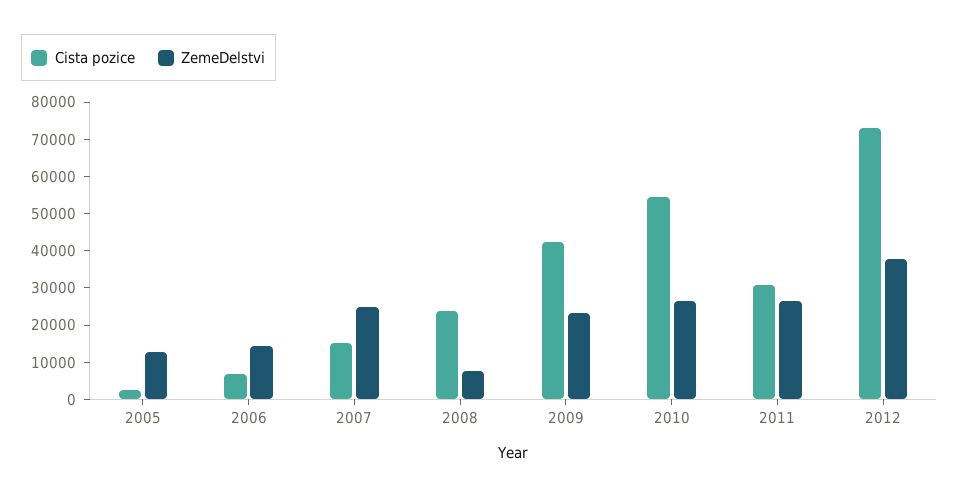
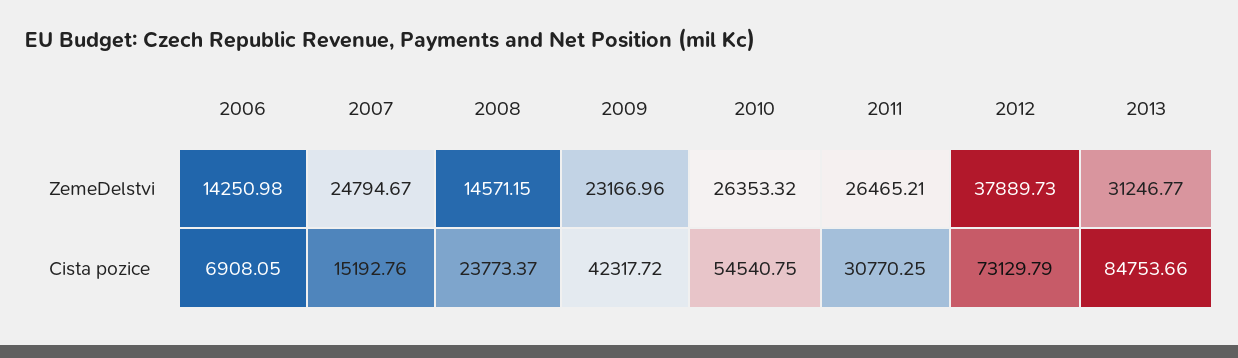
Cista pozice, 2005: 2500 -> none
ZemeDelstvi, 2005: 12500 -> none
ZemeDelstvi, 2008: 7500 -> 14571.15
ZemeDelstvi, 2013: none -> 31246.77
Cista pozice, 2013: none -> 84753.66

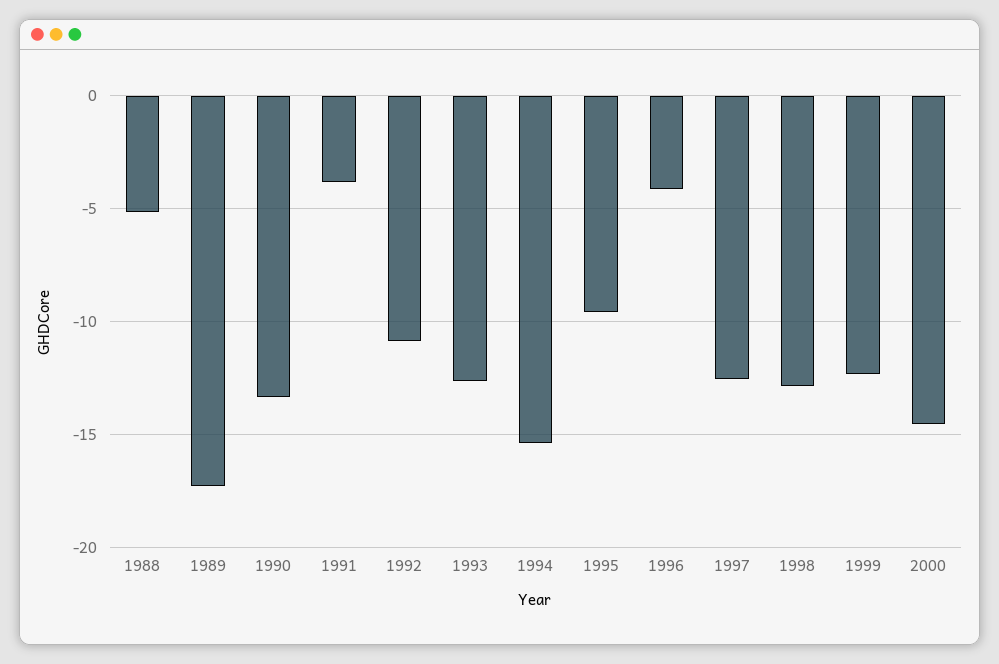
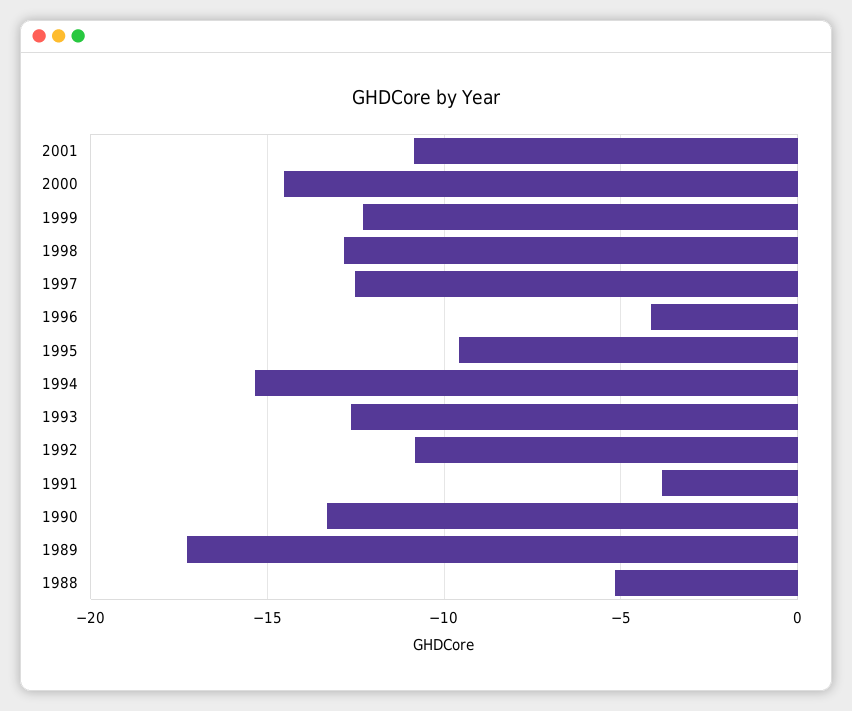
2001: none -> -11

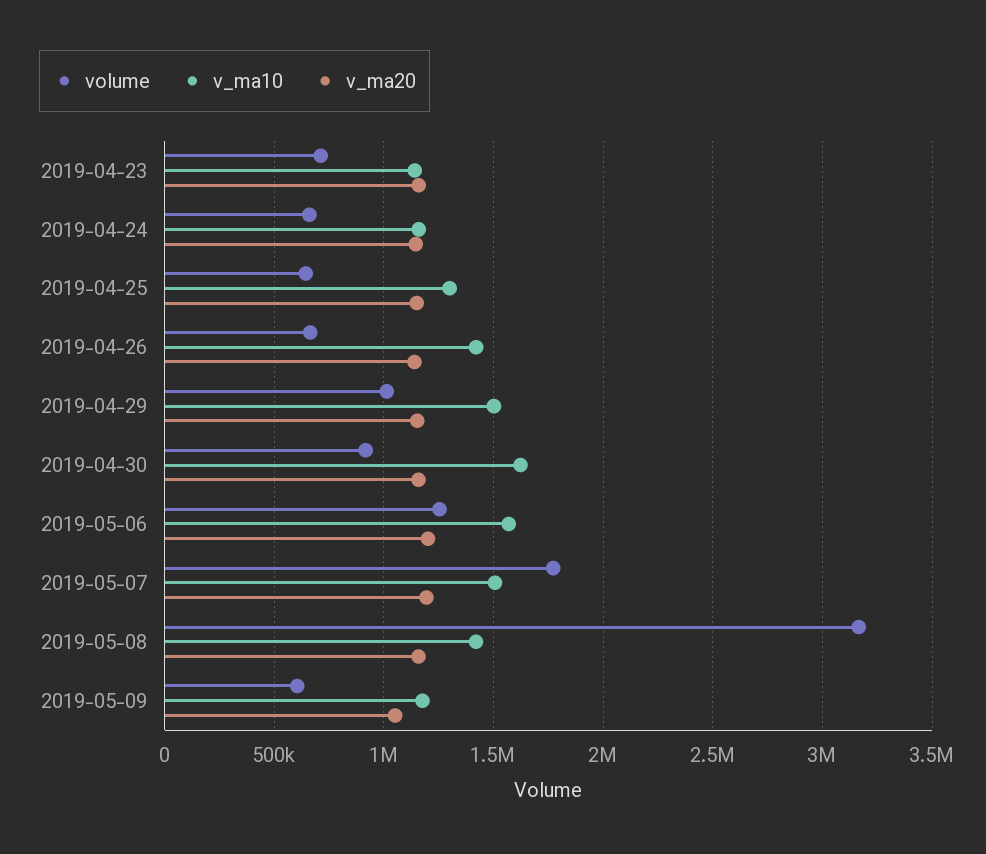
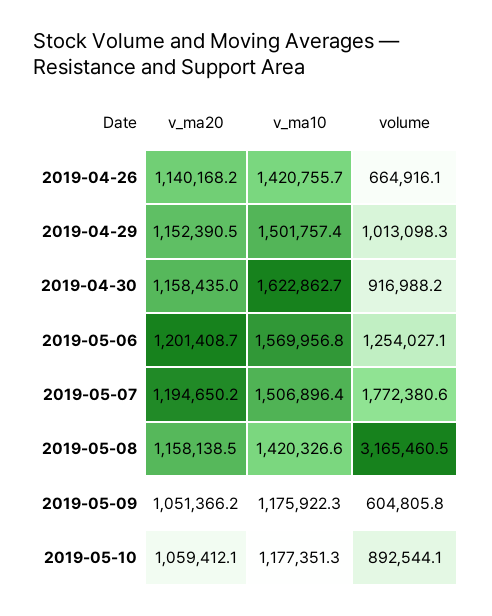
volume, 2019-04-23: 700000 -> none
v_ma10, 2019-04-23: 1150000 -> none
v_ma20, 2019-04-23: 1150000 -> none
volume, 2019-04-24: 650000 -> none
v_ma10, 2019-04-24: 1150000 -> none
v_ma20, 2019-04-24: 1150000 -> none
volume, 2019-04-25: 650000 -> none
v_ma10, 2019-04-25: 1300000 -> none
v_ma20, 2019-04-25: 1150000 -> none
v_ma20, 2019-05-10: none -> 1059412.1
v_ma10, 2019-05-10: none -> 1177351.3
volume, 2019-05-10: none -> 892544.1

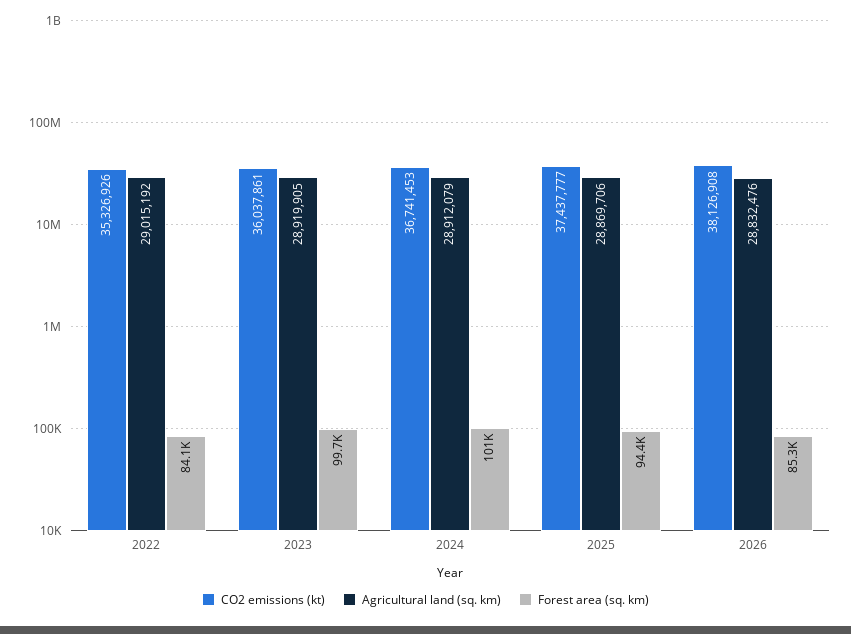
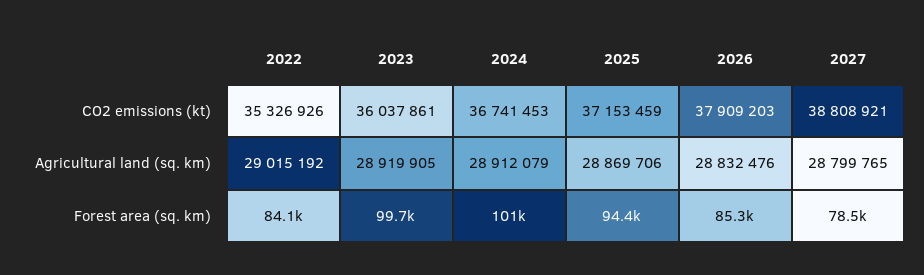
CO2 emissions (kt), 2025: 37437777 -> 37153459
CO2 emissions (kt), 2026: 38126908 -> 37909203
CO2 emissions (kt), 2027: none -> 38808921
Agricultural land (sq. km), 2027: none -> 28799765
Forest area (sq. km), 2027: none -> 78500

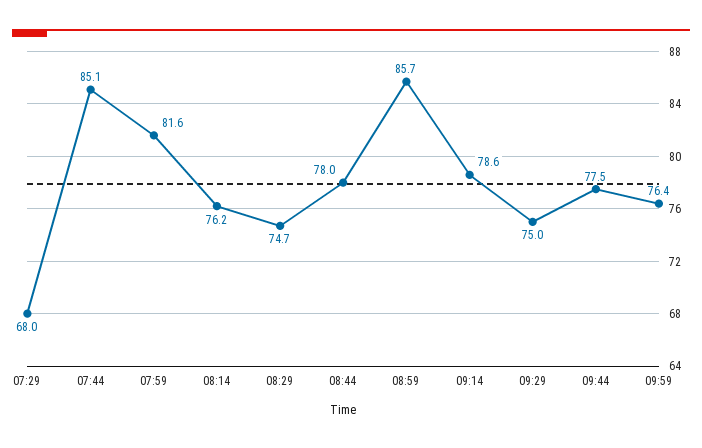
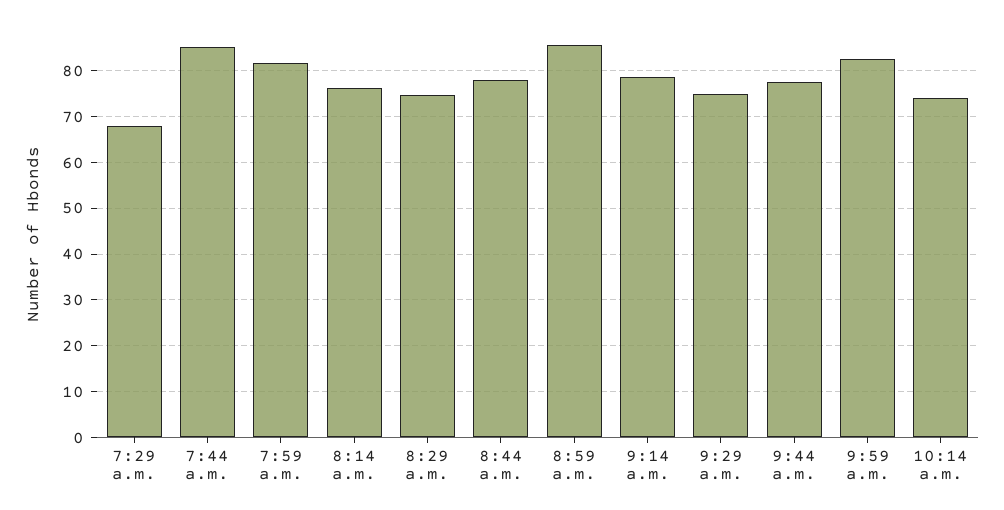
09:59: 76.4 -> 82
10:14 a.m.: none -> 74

================

_Problem_
Going from the line holding "v_ma20, 2019-04-25: 1150000 -> none" to the last line of the data above, reproduce every line exactly, both included, with the pictures omitted.

_Finished task_
v_ma20, 2019-04-25: 1150000 -> none
v_ma20, 2019-05-10: none -> 1059412.1
v_ma10, 2019-05-10: none -> 1177351.3
volume, 2019-05-10: none -> 892544.1

CO2 emissions (kt), 2025: 37437777 -> 37153459
CO2 emissions (kt), 2026: 38126908 -> 37909203
CO2 emissions (kt), 2027: none -> 38808921
Agricultural land (sq. km), 2027: none -> 28799765
Forest area (sq. km), 2027: none -> 78500

09:59: 76.4 -> 82
10:14 a.m.: none -> 74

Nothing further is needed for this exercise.